>>>

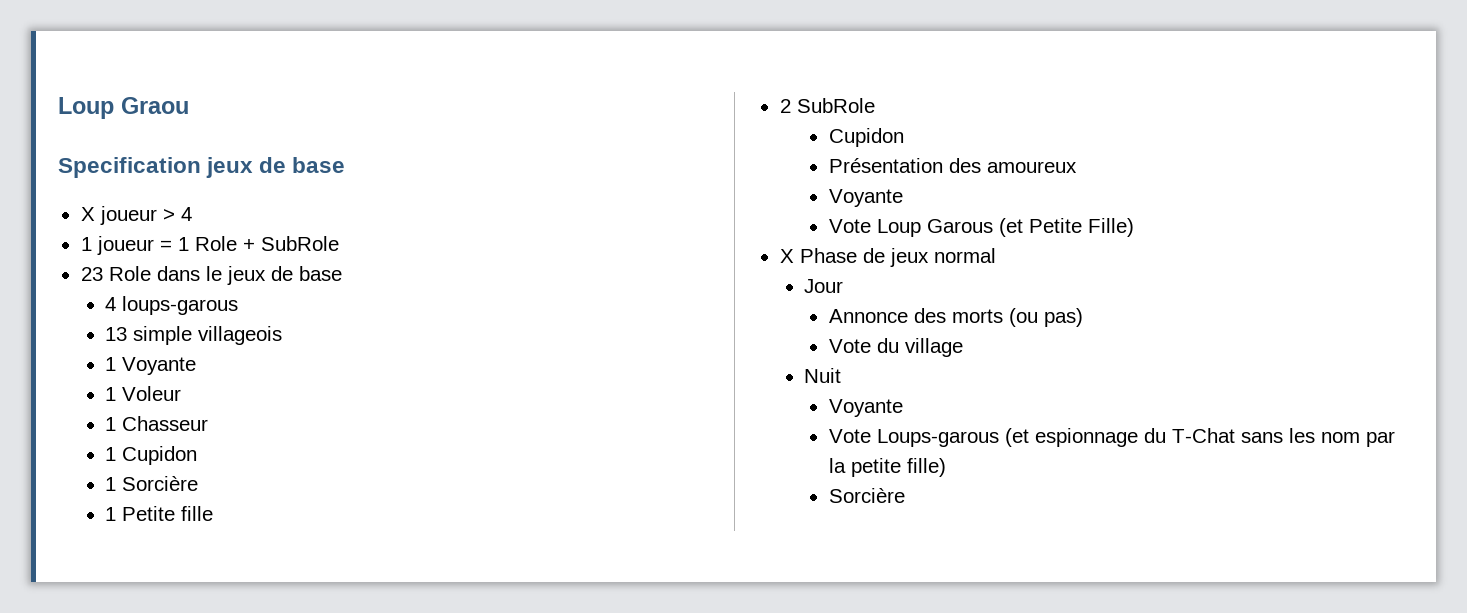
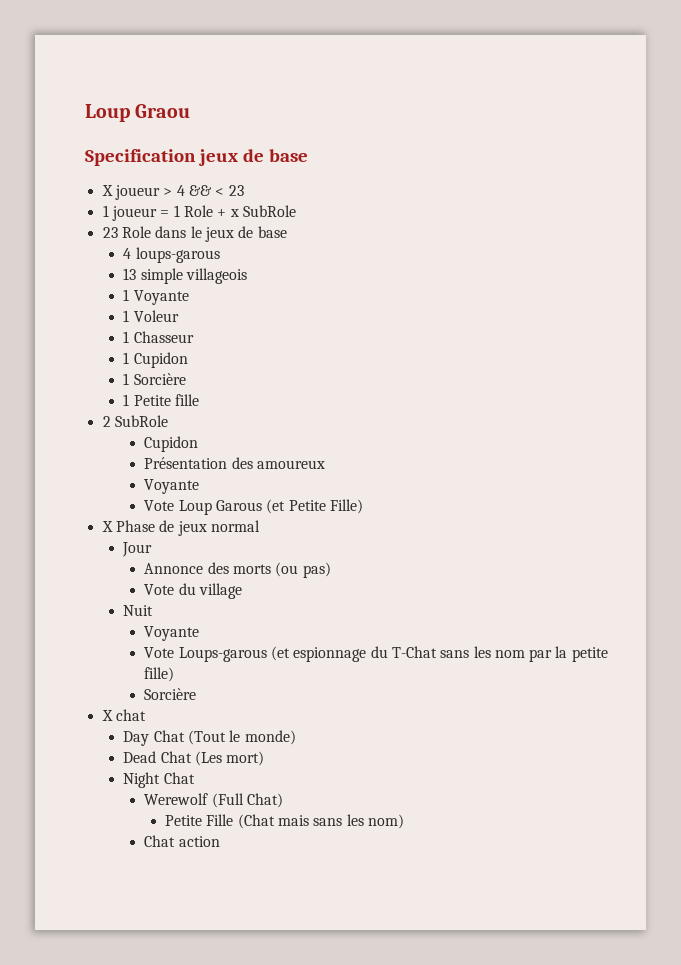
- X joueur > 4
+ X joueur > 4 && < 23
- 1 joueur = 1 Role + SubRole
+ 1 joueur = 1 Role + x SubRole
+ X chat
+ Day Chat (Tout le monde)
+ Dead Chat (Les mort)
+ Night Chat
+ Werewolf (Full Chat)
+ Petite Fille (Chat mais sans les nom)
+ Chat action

<<<

- **TASK GOAL**
Of the records above, copy each line that includes "Role".

- **SOLUTION**
- 1 joueur = 1 Role + SubRole
+ 1 joueur = 1 Role + x SubRole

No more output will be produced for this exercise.